La preuve ? Quand les gouvernements prennent enfin leurs responsabilités, contraignant par la loi les plateformes à mettre substantiellement la main à la poche, lesdites plateformes troquent leurs gants de velours pour une main d’acier chauffée à blanc – montrent leur vrai visage. En 2014, Google a boycotté les médias espagnols après que Madrid, qui a fini par céder, a voulu obliger le moteur de recherche à les dédommager pour leurs articles qu’il s’appropriait ; pour les mêmes raisons, Facebook a tout récemment menacé de ne plus desservir l’Australie si Cambera ne revenait pas sur sa décision de leur imposer, à lui et à Google, une taxe au contenu ajouté. Tout s’est finalement arrangé, par un accord de gré à gré avec les éditeurs, mais on peut prédire sans grand risque de se tromper que l’escarmouche aura des suites, là-bas ou ailleurs.

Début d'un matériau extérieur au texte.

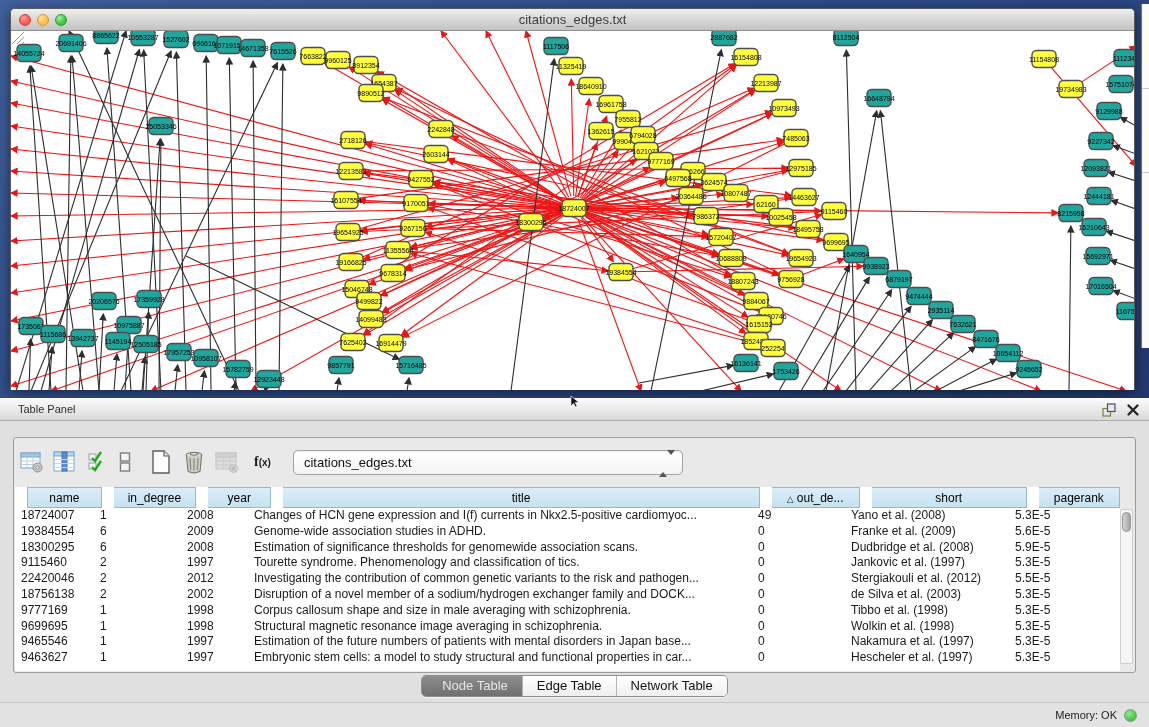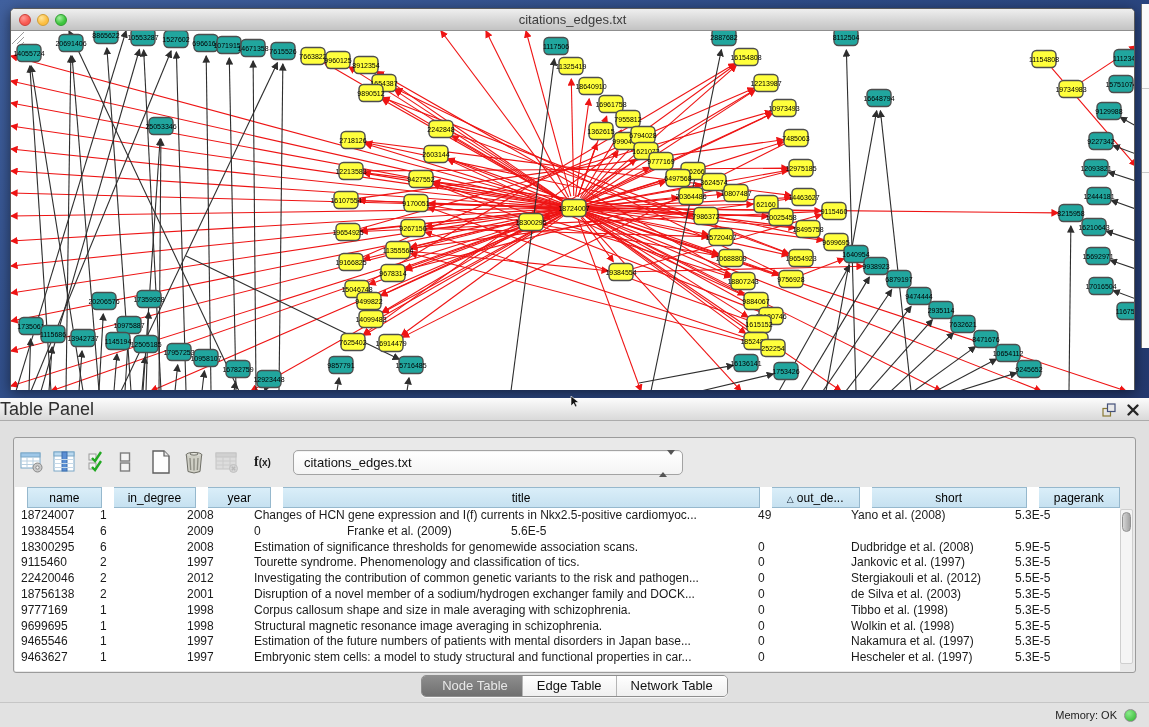--- a/index.html
+++ b/index.html
@@ -24,21 +24,21 @@
     font-size:13px;color:#3c3c3c;}
   .net-canvas{position:relative;width:100%;height:359px;background:#fff;overflow:hidden;}
   .net-canvas svg{position:absolute;left:0;top:0;}
   .net-canvas svg text{font-family:"Liberation Sans",sans-serif;font-size:7px;fill:#000;user-select:none;}
   .grip{position:absolute;right:2px;bottom:2px;}
 
   
   .table-panel{position:absolute;left:0;top:398px;width:1149px;height:304px;background:#e0e0e0;}
   .panel-header{position:relative;height:23px;background:linear-gradient(#fcfcfc,#d9d9d9);
     border-bottom:1px solid #ababab;}
-  .panel-header .ph-title{position:absolute;left:0;line-height:23px;font-size:18px;color:#2e2e2e;}
+  .panel-header .ph-title{position:absolute;left:18px;line-height:23px;font-size:11px;color:#2e2e2e;}
   .ph-btn{position:absolute;top:4px;width:16px;height:16px;cursor:default;}
   .ph-float{right:32px;} .ph-close{right:8px;}
 
   .inset{position:absolute;left:13px;top:39px;width:1123px;height:236px;background:#e9e9e9;
     border:1px solid #9b9b9b;border-radius:3px;}
   .toolbar{position:absolute;left:0;top:0;right:0;height:48px;display:flex;align-items:center;padding-left:4px;}
   .tb-btn{width:27px;height:27px;display:flex;align-items:center;justify-content:center;margin-right:6px;}
   .fx{font-family:"Liberation Serif",serif;font-weight:bold;font-size:14px;color:#1c1c1c;margin:0 6px 0 8px;}
   .combo{position:relative;width:390px;height:25px;margin-left:16px;border:1px solid #a3a3a3;border-radius:5px;
     background:linear-gradient(#ffffff,#f4f4f4);box-shadow:inset 0 1px 1px rgba(0,0,0,.06);}
@@ -613,20 +613,21 @@
               <div class="td col2">2008</div>
               <div class="td col3">Changes of HCN gene expression and I(f) currents in Nkx2.5-positive cardiomyoc...</div>
               <div class="td col4">49</div>
               <div class="td col5">Yano et al. (2008)</div>
               <div class="td col6">5.3E-5</div>
             </div>
             <div class="tr">
               <div class="td col0">19384554</div>
               <div class="td col1">6</div>
               <div class="td col2">2009</div>
+              <div class="td col3">Genome-wide association studies in ADHD.</div>
               <div class="td col4">0</div>
               <div class="td col5">Franke et al. (2009)</div>
               <div class="td col6">5.6E-5</div>
             </div>
             <div class="tr">
               <div class="td col0">18300295</div>
               <div class="td col1">6</div>
               <div class="td col2">2008</div>
               <div class="td col3">Estimation of significance thresholds for genomewide association scans.</div>
               <div class="td col4">0</div>
@@ -647,21 +648,21 @@
               <div class="td col1">2</div>
               <div class="td col2">2012</div>
               <div class="td col3">Investigating the contribution of common genetic variants to the risk and pathogen...</div>
               <div class="td col4">0</div>
               <div class="td col5">Stergiakouli et al. (2012)</div>
               <div class="td col6">5.5E-5</div>
             </div>
             <div class="tr">
               <div class="td col0">18756138</div>
               <div class="td col1">2</div>
-              <div class="td col2">2001</div>
+              <div class="td col2">2002</div>
               <div class="td col3">Disruption of a novel member of a sodium/hydrogen exchanger family and DOCK...</div>
               <div class="td col4">0</div>
               <div class="td col5">de Silva et al. (2003)</div>
               <div class="td col6">5.3E-5</div>
             </div>
             <div class="tr">
               <div class="td col0">9777169</div>
               <div class="td col1">1</div>
               <div class="td col2">1998</div>
               <div class="td col3">Corpus callosum shape and size in male averaging with schizophrenia.</div>

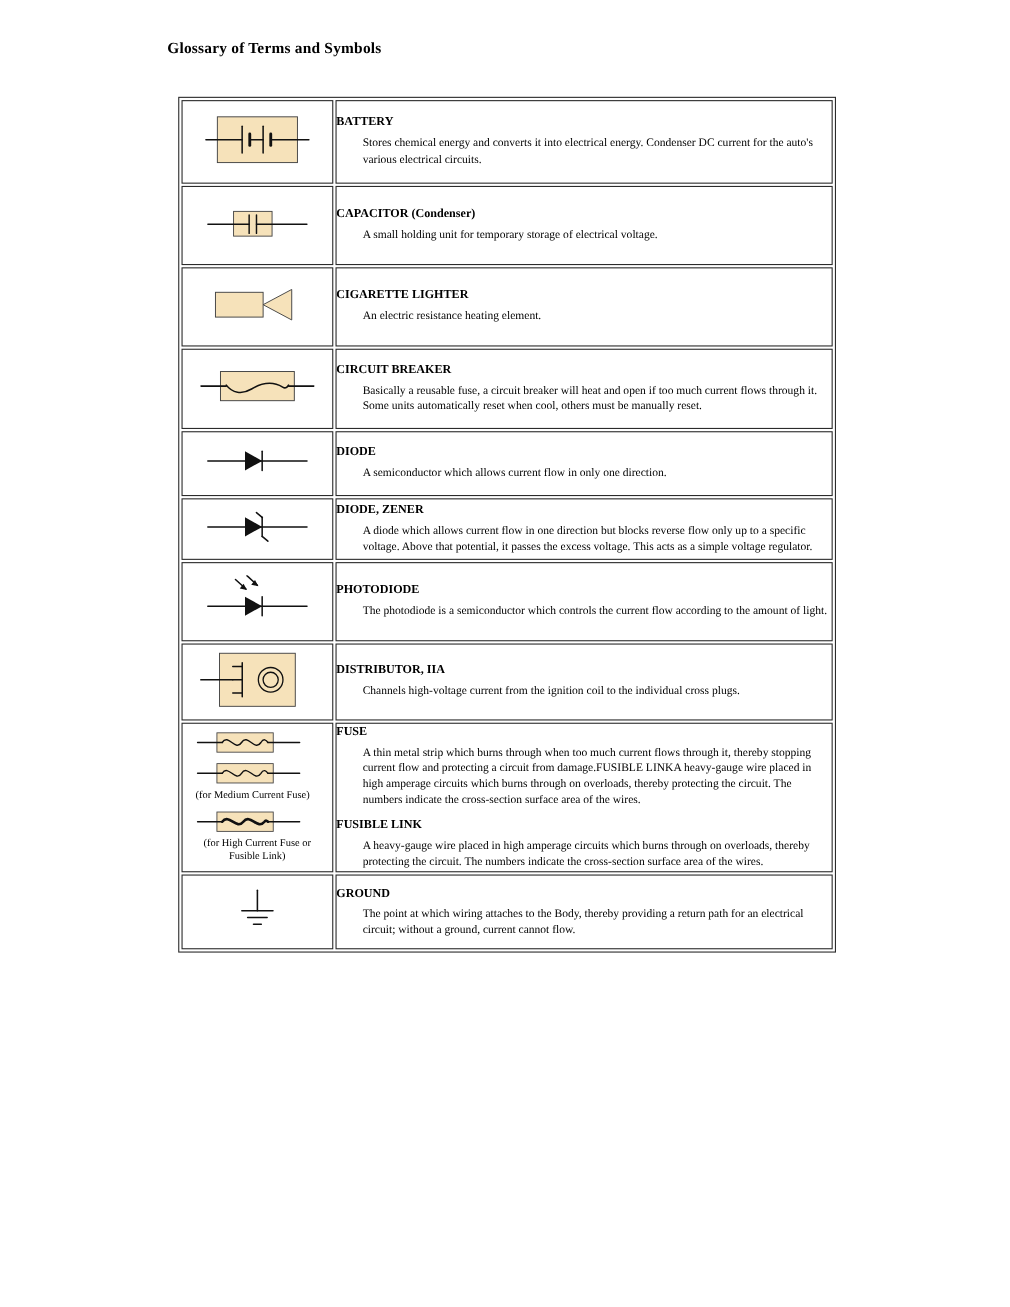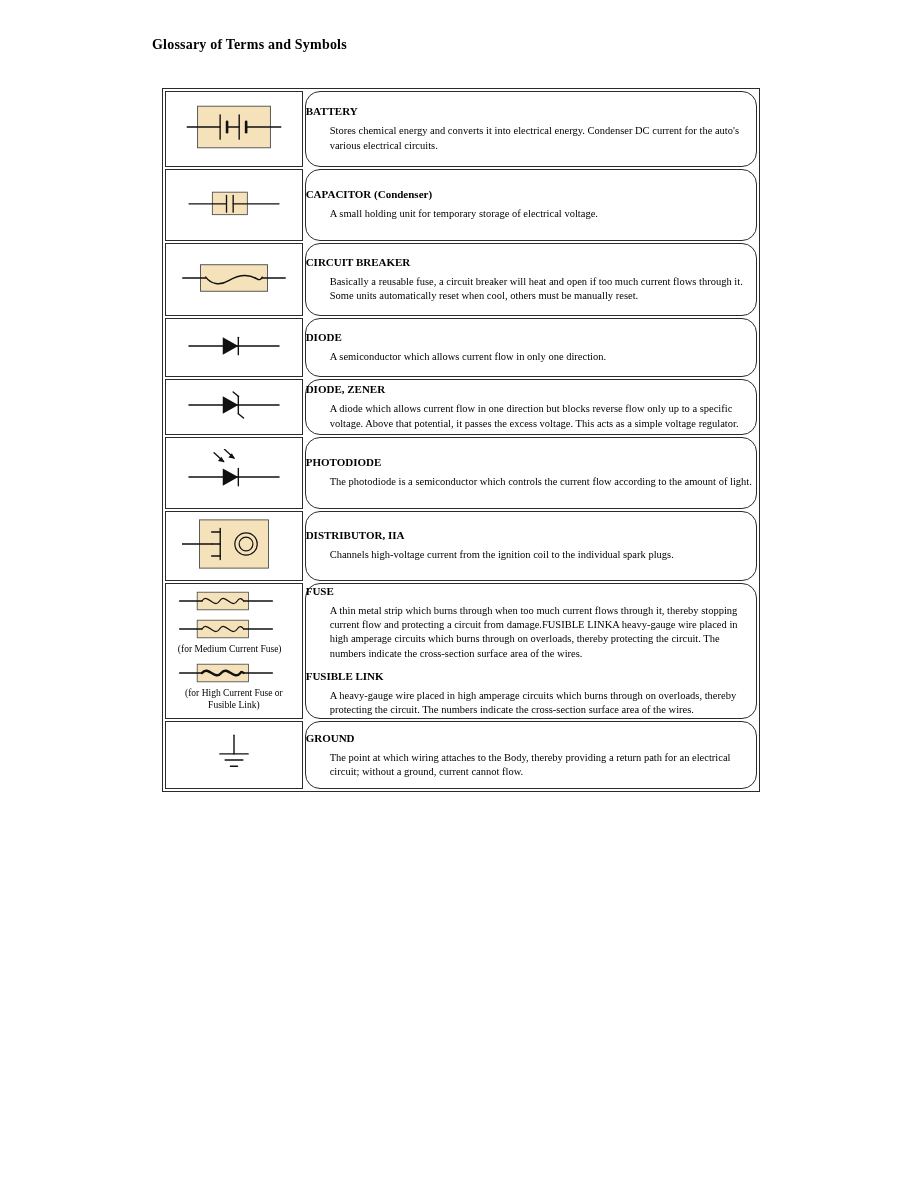--- a/index.html
+++ b/index.html
@@ -37,21 +37,20 @@
     padding: 0;
     vertical-align: middle;
   }
   td.sym {
     width: 136px;
     text-align: center;
   }
   td.desc {
     width: 454px;
     padding: 6px 10px 8px 4px;
-    border-radius: 15px;
   }
   .term {
     font-size: 11px;
     font-weight: bold;
     margin: 0;
   }
   .def {
     font-size: 10.5px;
     line-height: 1.35;
     margin: 7px 0 0 24px;
@@ -134,20 +133,32 @@
         <path class="wire" d="M51,11 V31"></path>
         <path class="wire" d="M59,11 V31"></path>
       </svg>
     </td>
     <td class="desc">
       <div class="term">CAPACITOR (Condenser)</div>
       <div class="def">A small holding unit for temporary storage of electrical voltage.</div>
     </td>
   </tr>
 
+  <tr style="height:72px;">
+    <td class="sym">
+      <svg width="104" height="44" viewBox="0 0 120 50">
+        <rect class="tan" x="16" y="12" width="50" height="26"></rect>
+        <polygon class="tan" points="66,25 96,9 96,41"></polygon>
+      </svg>
+    </td>
+    <td class="desc">
+      <div class="term">CIGARETTE LIGHTER</div>
+      <div class="def">An electric resistance heating element.</div>
+    </td>
+  </tr>
 
   <tr style="height:73px;">
     <td class="sym">
       <svg width="106" height="46" viewBox="0 0 120 50">
         <rect class="tan" x="22" y="10" width="76" height="30"></rect>
         <path class="wire" d="M2,25 H28"></path>
         <path class="wire" d="M92,25 H118"></path>
         <path class="wire" d="M28,24 C34,32 44,34 54,28 C64,22 76,20 86,26 C89,28 91,26 92,24"></path>
       </svg>
     </td>
@@ -213,21 +224,21 @@
         <path class="wire" d="M34,22 H44"></path>
         <path class="wire" d="M34,36 H44"></path>
         <path class="wire" d="M34,50 H44"></path>
         <path class="wire" d="M44,18 V54"></path>
         <circle class="ring" cx="74" cy="36" r="13"></circle>
         <circle class="ring" cx="74" cy="36" r="8"></circle>
       </svg>
     </td>
     <td class="desc">
       <div class="term">DISTRIBUTOR, IIA</div>
-      <div class="def">Channels high-voltage current from the ignition coil to the individual spark plugs.</div>
+      <div class="def">Channels high-voltage current from the ignition coil to the individual cross plugs.</div>
     </td>
   </tr>
 
   <tr style="height:126px;">
     <td class="sym">
       <div class="fuse-stack">
         <svg width="96" height="26" viewBox="0 0 120 32">
           <rect class="tan" x="24" y="5" width="64" height="22"></rect>
           <path class="wire" d="M2,16 H30"></path>
           <path class="wire" d="M82,16 H118"></path>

Le désamour n’est pourtant pas une fatalité. En investissant dans le Washington Post sans s’être mêlé, jusqu’à présent, de sa ligne éditoriale, Jeff Bezos n’a pas seulement sauvé le journal d’une catastrophe annoncée, il l’a fait bénéficier du savoir-faire d’Amazon en matière de distribution, avec le succès qu’on sait. En nommant l’ancien directeur des nouveaux médias de Libération, Ludovic Blecher, à la tête de son fonds européen d’aide à l’innovation des médias, Google s’est octroyé les services d’un… interprète compétent, à l’aise dans les deux langues. Et si à Moutain View ou Menlo Park, certains commencent à se dire que l’intelligence artificielle pourrait remplacer à bon compte ces emmerdeurs de journalistes, d’autres, à l’université de Columbia ou dans les petits bureaux de Flint, à Paris, veulent mettre leurs robots au service des rédactions, pas les remplacer.

Ces timides éclaircies n’annoncent malheureusement pas le printemps. Pour contenir les ambitions hégémoniques des Gafam et les pousser à négocier, il faut plus. Se hisser à leur niveau, engager le bras de fer et mobiliser pour le gagner toutes les ressources politiques et juridiques disponibles, à l’échelle des États et de l’Europe – on n’y est pas. Il faudrait aussi que les médias leur opposent enfin un front uni, costaud et solidaire – la presse française a de nouveau prouvé au début de l’année qu’elle en était incapable, les quotidiens généralistes signant en solo un accord avec Google, au grand dam des journaux spécialisés, des magazines, des médias audiovisuels, des indépendants et de l’Autorité de la concurrence, qui ne s’est pas privée il y a quelques jours de faire savoir qu’elle était très mécontente de ces faits d’une « gravité extrême ». Ses conseillers menacent désormais Google d’une amende record de 16 milliards de dollars. Pratiquant en cela la seule langue, universelle, que sont aptes à comprendre sans traduction les titans de la Silicon Valley : celle de l’argent.